▶ **WORKING DATA**
##########

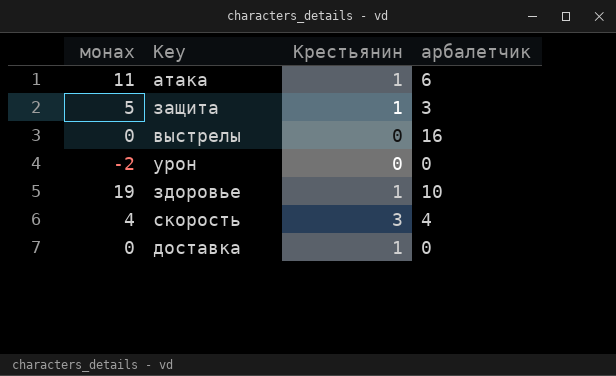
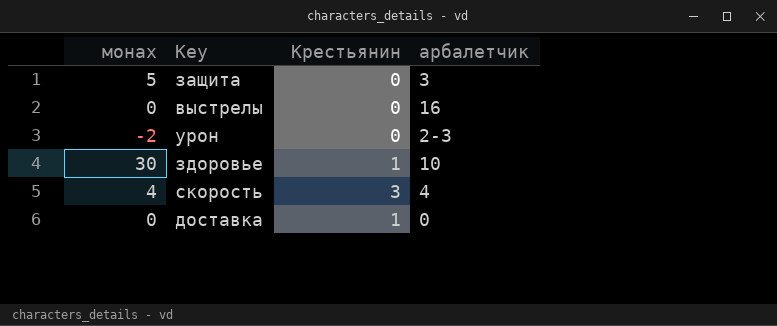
row атака: 11 | 1 | 6 -> none
защита | Крестьянин: 1 -> 0
урон | арбалетчик: 0 -> 2-3
здоровье | монах: 19 -> 30

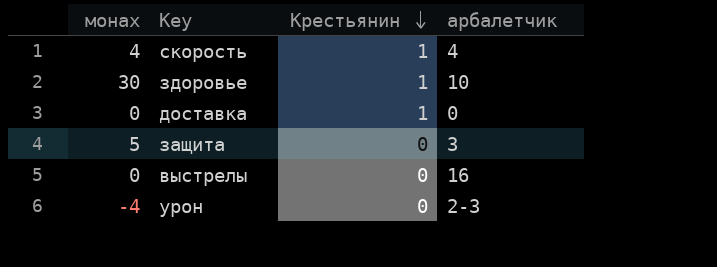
row order: none -> Крестьянин descending
скорость | Крестьянин: 3 -> 1
урон | монах: -2 -> -4

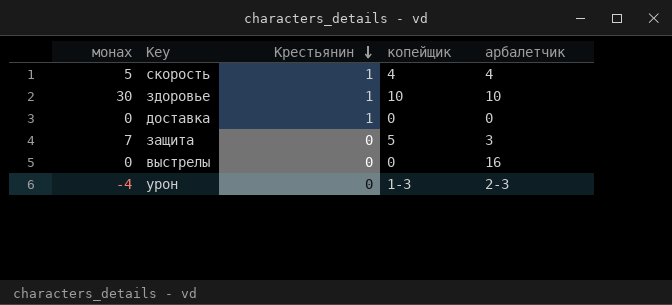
column копейщик | position: none -> 4
скорость | монах: 4 -> 5
защита | монах: 5 -> 7

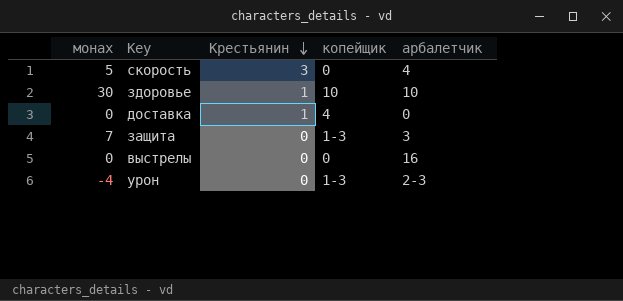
скорость | Крестьянин: 1 -> 3
скорость | копейщик: 4 -> 0
доставка | копейщик: 0 -> 4
защита | копейщик: 5 -> 1-3

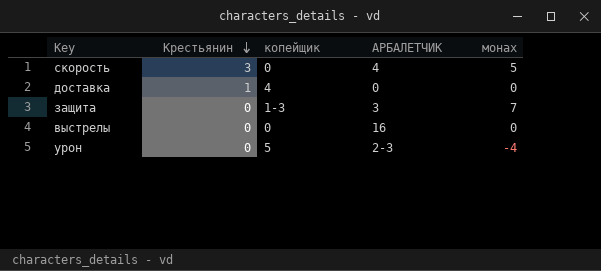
column name: арбалетчик -> АРБАЛЕТЧИК
column монах | position: 1 -> 5
row здоровье: 30 | 1 | 10 | 10 -> none
урон | копейщик: 1-3 -> 5

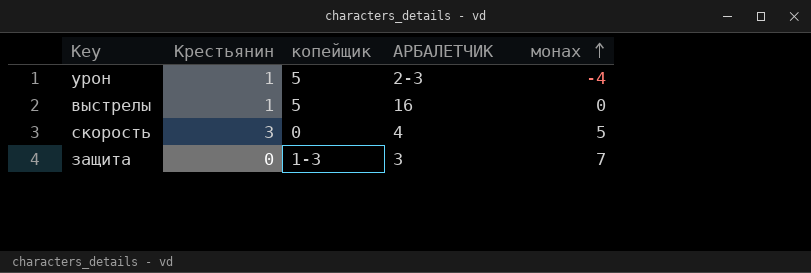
row order: Крестьянин descending -> монах ascending
row доставка: 1 | 4 | 0 | 0 -> none
урон | Крестьянин: 0 -> 1
выстрелы | Крестьянин: 0 -> 1
выстрелы | копейщик: 0 -> 5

##########

▶ **WHAT YOU NEED TO DO**
Output verbatim the lines beginning at the line with "скорость | копейщик: 4 -> 0" and ending at the last line of the material above, inclusive. Do not carry over any pictures.

▶ **RESPONSE TO THE EXERCISE**
скорость | копейщик: 4 -> 0
доставка | копейщик: 0 -> 4
защита | копейщик: 5 -> 1-3

column name: арбалетчик -> АРБАЛЕТЧИК
column монах | position: 1 -> 5
row здоровье: 30 | 1 | 10 | 10 -> none
урон | копейщик: 1-3 -> 5

row order: Крестьянин descending -> монах ascending
row доставка: 1 | 4 | 0 | 0 -> none
урон | Крестьянин: 0 -> 1
выстрелы | Крестьянин: 0 -> 1
выстрелы | копейщик: 0 -> 5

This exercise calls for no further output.